**The records**
= Beginning of Section =
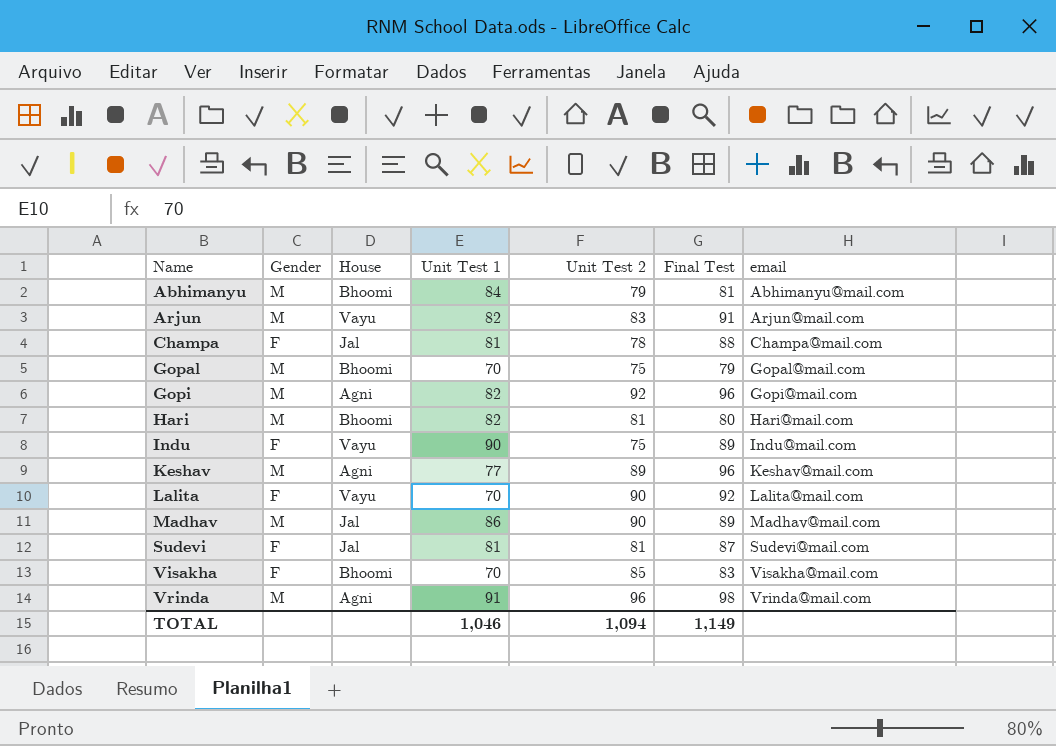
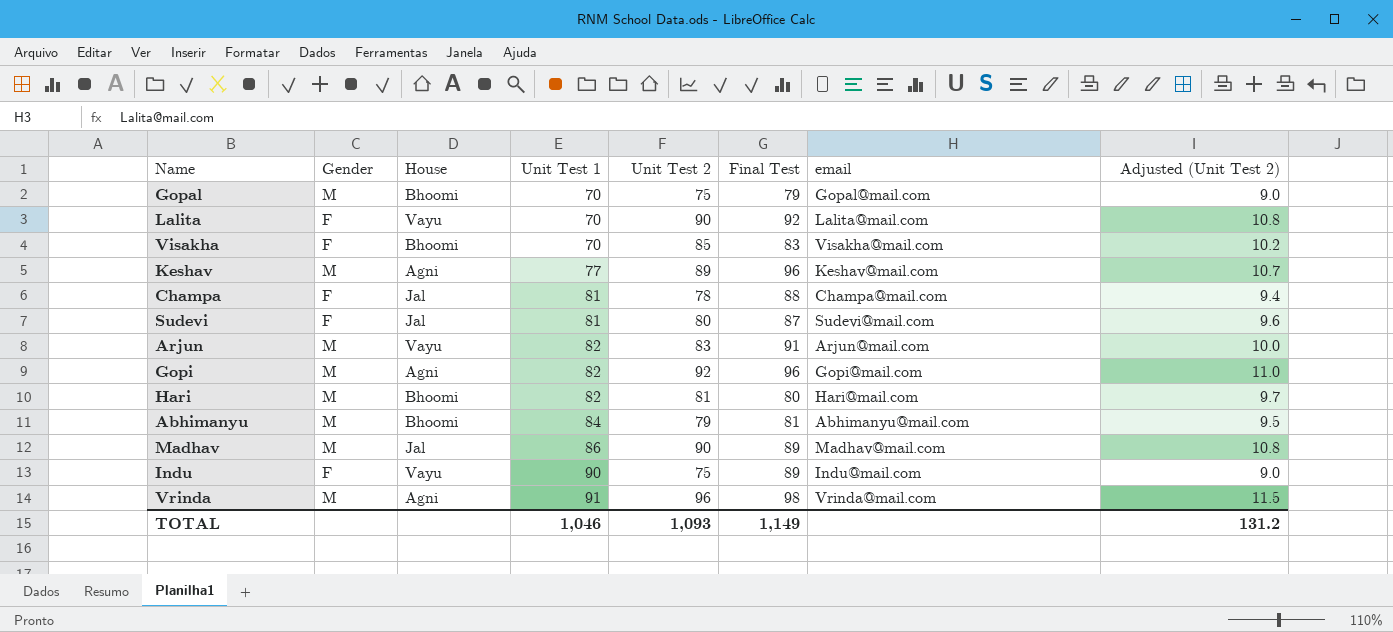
row order: Name ascending -> Unit Test 1 ascending
column Adjusted (Unit Test 2) | formula: none -> [Unit Test 2] * 0.12
Sudevi | Unit Test 2: 81 -> 80
TOTAL | Unit Test 2: 1,094 -> 1,093

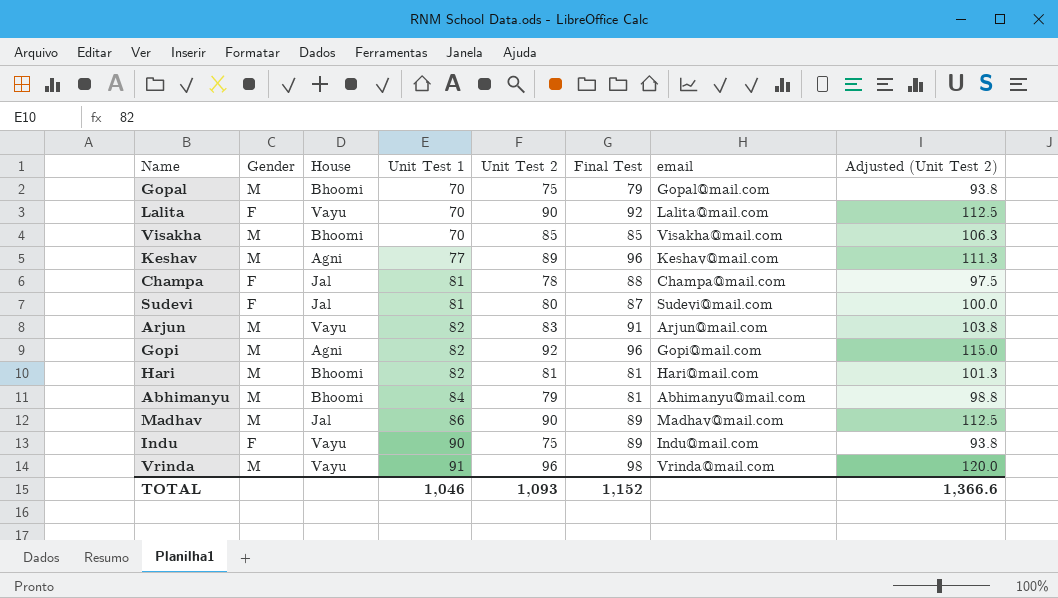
column Adjusted (Unit Test 2) | formula: [Unit Test 2] * 0.12 -> [Unit Test 2] * 1.25
Visakha | Gender: F -> M
Visakha | Final Test: 83 -> 85
Hari | Final Test: 80 -> 81
Vrinda | House: Agni -> Vayu
TOTAL | Final Test: 1,149 -> 1,152
TOTAL | Adjusted (Unit Test 2): 131.2 -> 1,366.6

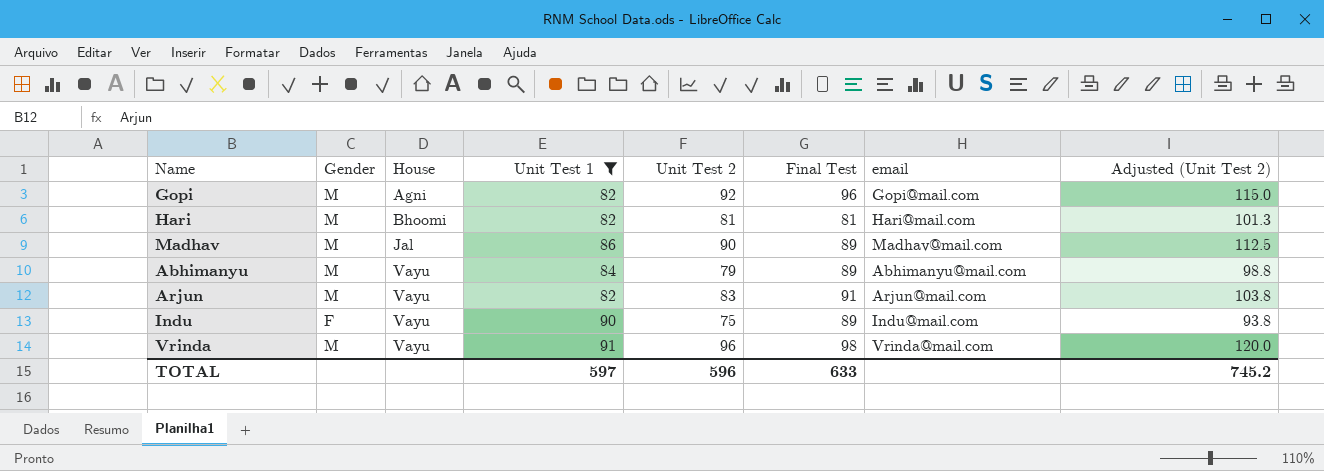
filter: none -> Unit Test 1 >= 82
row order: Unit Test 1 ascending -> House ascending
Abhimanyu | House: Bhoomi -> Vayu
Abhimanyu | Final Test: 81 -> 89
TOTAL | Unit Test 1: 1,046 -> 597
TOTAL | Unit Test 2: 1,093 -> 596
TOTAL | Final Test: 1,152 -> 633
TOTAL | Adjusted (Unit Test 2): 1,366.6 -> 745.2

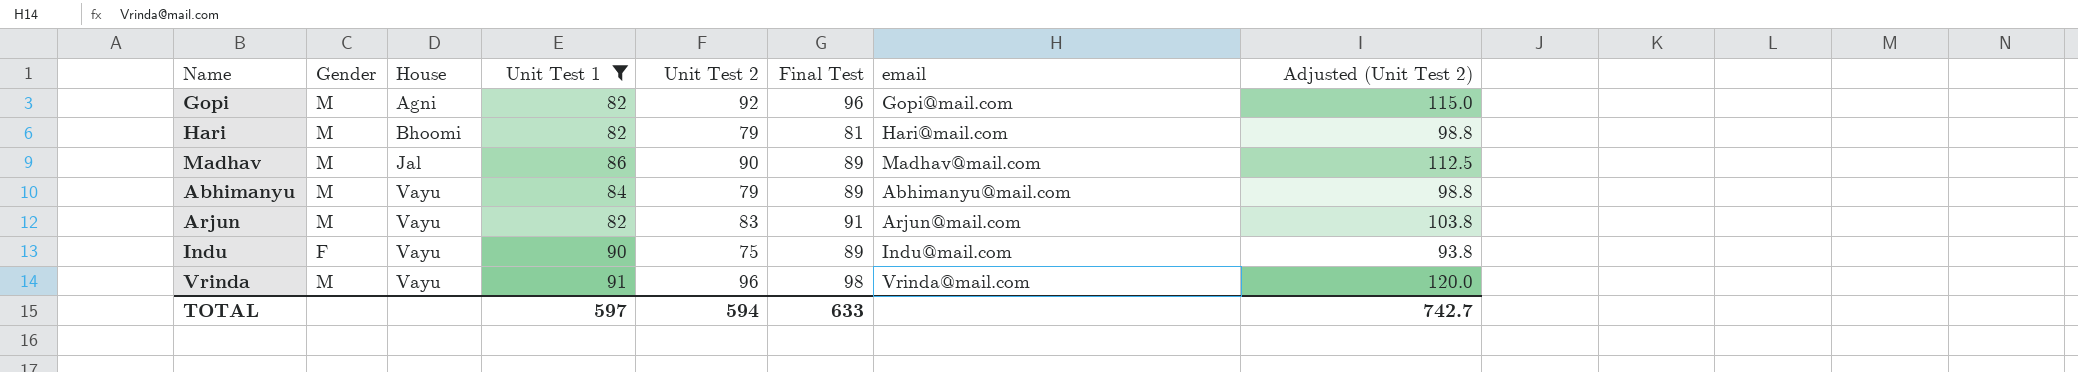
Hari | Unit Test 2: 81 -> 79
Hari | Adjusted (Unit Test 2): 101.3 -> 98.8
TOTAL | Unit Test 2: 596 -> 594
TOTAL | Adjusted (Unit Test 2): 745.2 -> 742.7

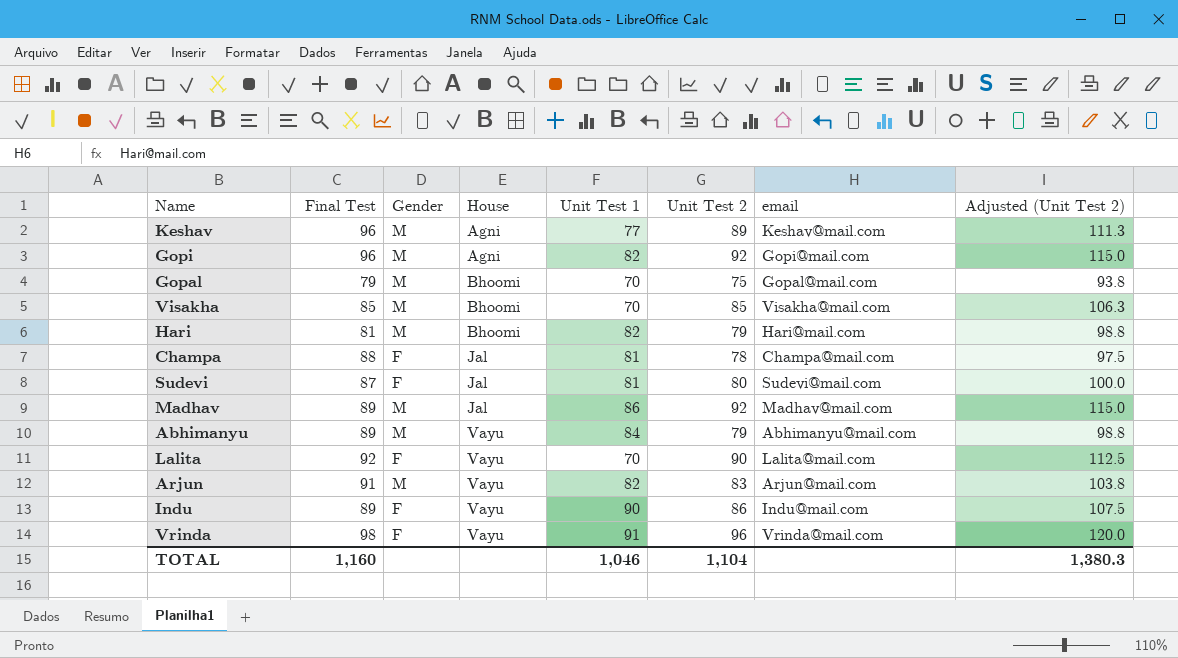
filter: Unit Test 1 >= 82 -> none
column Final Test | position: 6 -> 2
Madhav | Unit Test 2: 90 -> 92
Madhav | Adjusted (Unit Test 2): 112.5 -> 115.0
Indu | Unit Test 2: 75 -> 86
Indu | Adjusted (Unit Test 2): 93.8 -> 107.5
Vrinda | Gender: M -> F
TOTAL | Final Test: 633 -> 1,160
TOTAL | Unit Test 1: 597 -> 1,046
TOTAL | Unit Test 2: 594 -> 1,104
TOTAL | Adjusted (Unit Test 2): 742.7 -> 1,380.3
= End of Section =
**Exercise**
Beginning at the line that contains "filter: none -> Unit Test 1 >= 82" and ending at the last line of the data, return each line exactly; no picture belongs in the copy.

**Reply to the task**
filter: none -> Unit Test 1 >= 82
row order: Unit Test 1 ascending -> House ascending
Abhimanyu | House: Bhoomi -> Vayu
Abhimanyu | Final Test: 81 -> 89
TOTAL | Unit Test 1: 1,046 -> 597
TOTAL | Unit Test 2: 1,093 -> 596
TOTAL | Final Test: 1,152 -> 633
TOTAL | Adjusted (Unit Test 2): 1,366.6 -> 745.2

Hari | Unit Test 2: 81 -> 79
Hari | Adjusted (Unit Test 2): 101.3 -> 98.8
TOTAL | Unit Test 2: 596 -> 594
TOTAL | Adjusted (Unit Test 2): 745.2 -> 742.7

filter: Unit Test 1 >= 82 -> none
column Final Test | position: 6 -> 2
Madhav | Unit Test 2: 90 -> 92
Madhav | Adjusted (Unit Test 2): 112.5 -> 115.0
Indu | Unit Test 2: 75 -> 86
Indu | Adjusted (Unit Test 2): 93.8 -> 107.5
Vrinda | Gender: M -> F
TOTAL | Final Test: 633 -> 1,160
TOTAL | Unit Test 1: 597 -> 1,046
TOTAL | Unit Test 2: 594 -> 1,104
TOTAL | Adjusted (Unit Test 2): 742.7 -> 1,380.3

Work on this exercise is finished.